Esta é a primeira vez que o candidato à presidência vem à USP desde o ano de 1995, que foi marcado pela morte de Florestan Fernandes, um dos fundadores do Partido dos Trabalhadores (PT). Florestan, que recebeu o título de professor emérito da USP, exerceu dois mandatos como deputado federal e ficou conhecido como um dos principais sociólogos brasileiros do século XX. Seu velório aconteceu no Salão Nobre da Faculdade de Filosofia, Letras e Ciências Humanas da USP e contou com múltiplas lideranças do partido e intelectuais da época, incluindo Lula. No evento, foi feita uma homenagem a docentes que lutaram contra a opressão e batalharam pela universidade pública, na qual Florestan foi citado.
AULA A CÉU ABERTO
Marilena Chauí, professora titular da Faculdade de Filosofia e uma das fundadoras do Partido dos Trabalhadores (PT), reforçou os números de mortos pela Covid-19 no Brasil e o aumento no índice da fome entre o povo brasileiro. Utilizando de reflexões filosóficas, Chauí criticou o atual governo e pediu por uma reforma no judiciário, além de invocar a participação popular e estudantil nas decisões políticas do país nestas eleições.

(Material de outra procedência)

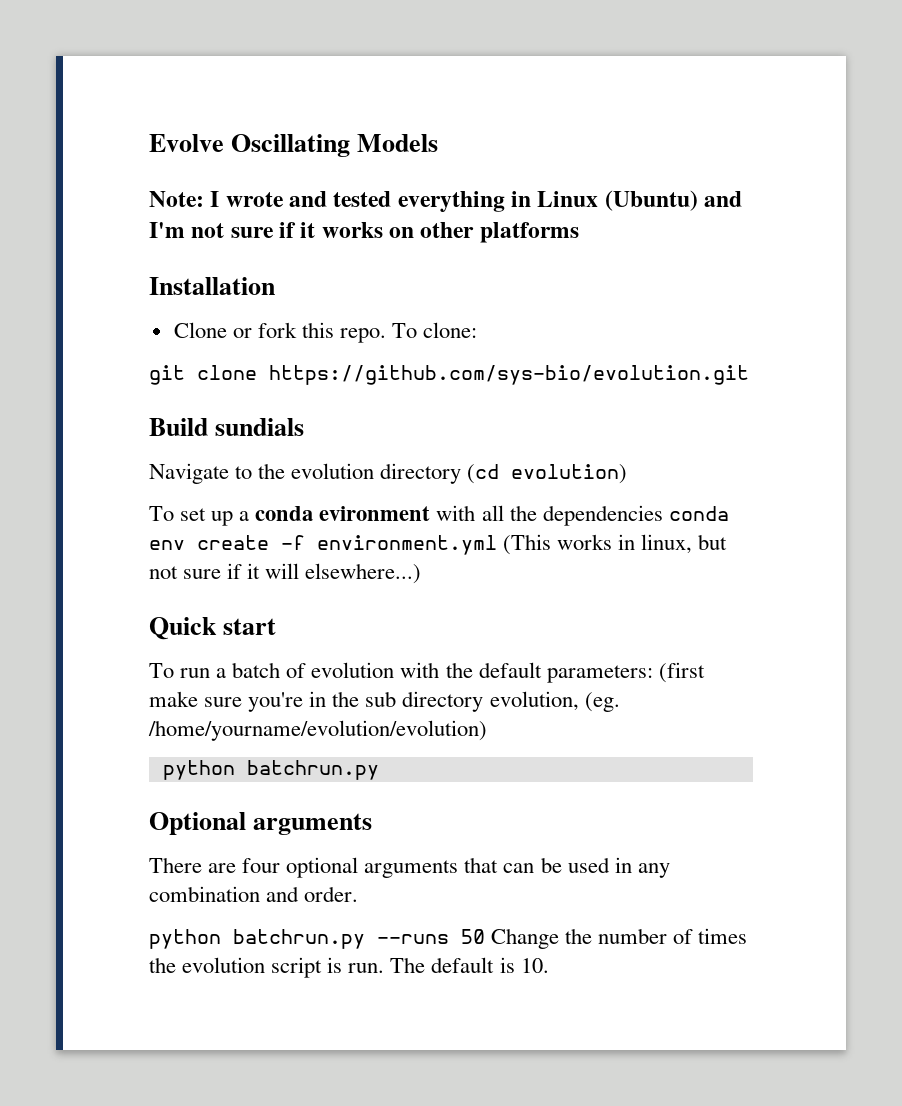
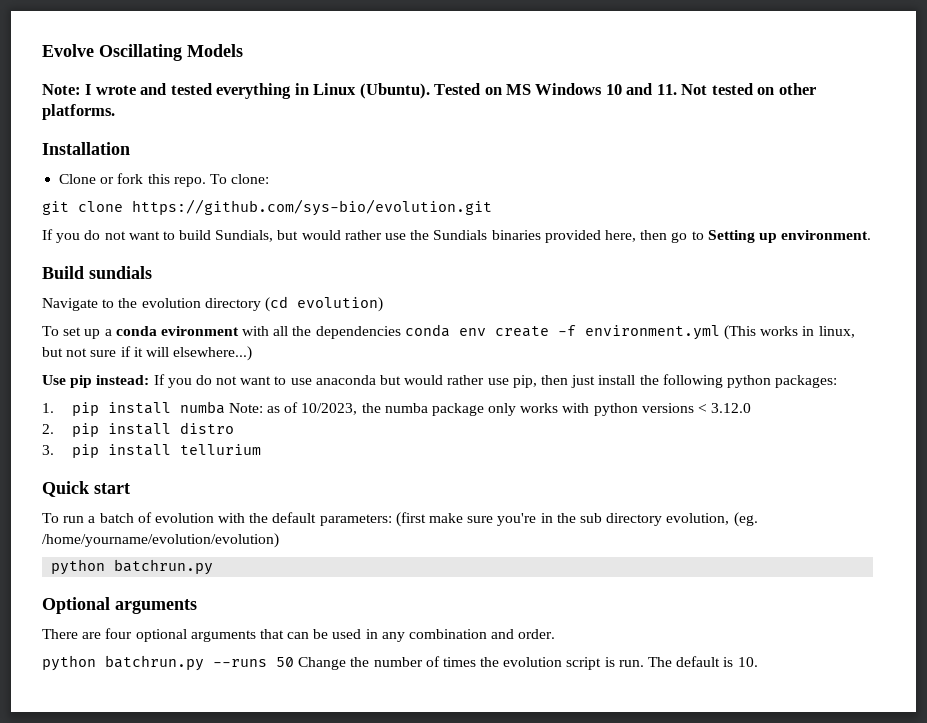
- Note: I wrote and tested everything in Linux (Ubuntu) and I'm not sure if it works on other platforms
+ Note: I wrote and tested everything in Linux (Ubuntu). Tested on MS Windows 10 and 11. Not tested on other platforms.
+ If you do not want to build Sundials, but would rather use the Sundials binaries provided here, then go to Setting up environment.
+ Use pip instead: If you do not want to use anaconda but would rather use pip, then just install the following python packages:
+ 1. pip install numba Note: as of 10/2023, the numba package only works with python versions < 3.12.0
+ 2. pip install distro
+ 3. pip install tellurium

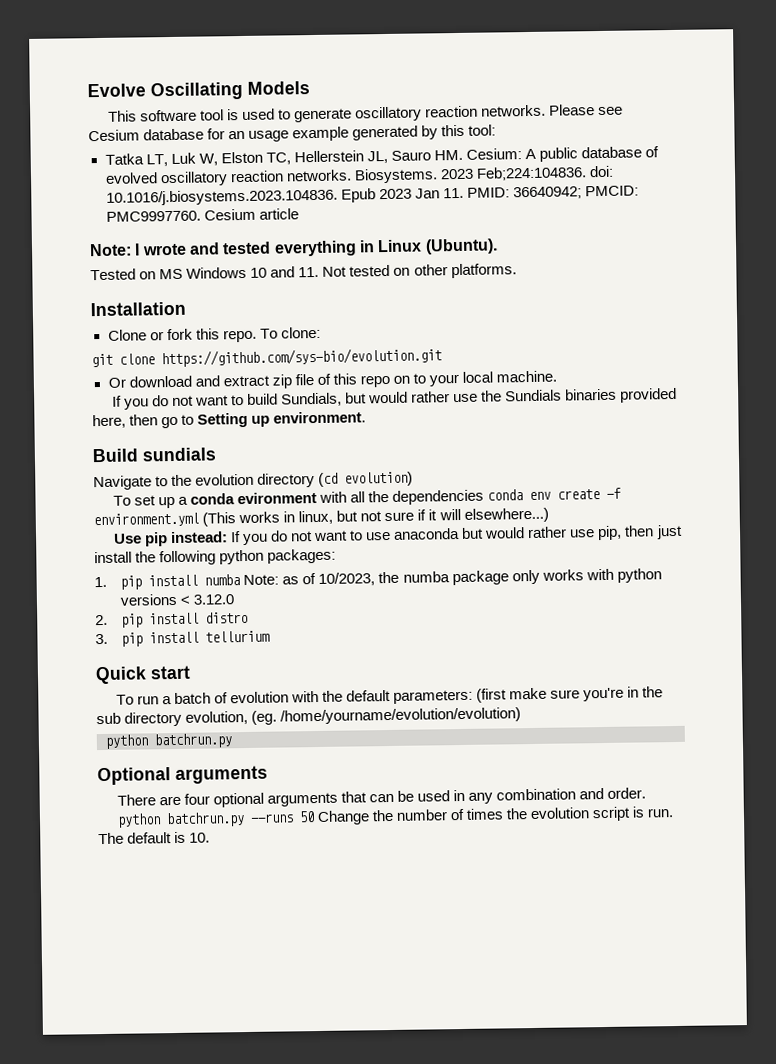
+ This software tool is used to generate oscillatory reaction networks. Please see Cesium database for an usage example generated by this tool:
+ Tatka LT, Luk W, Elston TC, Hellerstein JL, Sauro HM. Cesium: A public database of evolved oscillatory reaction networks. Biosystems. 2023 Feb;224:104836. doi: 10.1016/j.biosystems.2023.104836. Epub 2023 Jan 11. PMID: 36640942; PMCID: PMC9997760. Cesium article
- Note: I wrote and tested everything in Linux (Ubuntu). Tested on MS Windows 10 and 11. Not tested on other platforms.
+ Note: I wrote and tested everything in Linux (Ubuntu).
+ Tested on MS Windows 10 and 11. Not tested on other platforms.
+ Or download and extract zip file of this repo on to your local machine.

“Nós vivemos na crueldade e no cinismo. Mas não vivemos só nisso. Vivemos também na necessidade de recuperar a república, de reinstitucionalizar a república. De refazer todo o campo dos direitos sociais. É preciso que haja uma reinstitucionalização que recupere a independência do judiciário, que desde a Lava Jato se tornou uma tarefa de luta para nós.”
Marilena Chauí
A professora geóloga e Diretora de Gênero, Relações Étnico-Raciais e Diversidades da Pró-Reitoria de Inclusão e Pertencimento da USP, Adriana Alves, discursou sobre os empecilhos sociais a serem enfrentados na busca pela plena democracia no Brasil. Adriana falou sobre a marginalização do povo preto e periférico e destacou a luta persistente do movimento negro no alcance de direitos básicos. A demora no estabelecimento da política de cotas e a falta de representatividade no judiciário e legislativo foram utilizados como exemplos pela professora para escancarar a perpetuação do racismo na sociedade brasileira.
“Seguimos lutando. Lutamos pelo direito ao voto, a propriedade. Comparo a adoção tardia de aderir a cotas na universidade a tardança de abolir a escravidão no Brasil. Por favor, não nos peçam mais para silenciar, não nos peçam mais para termos paciência, pra nós é tudo urgente.”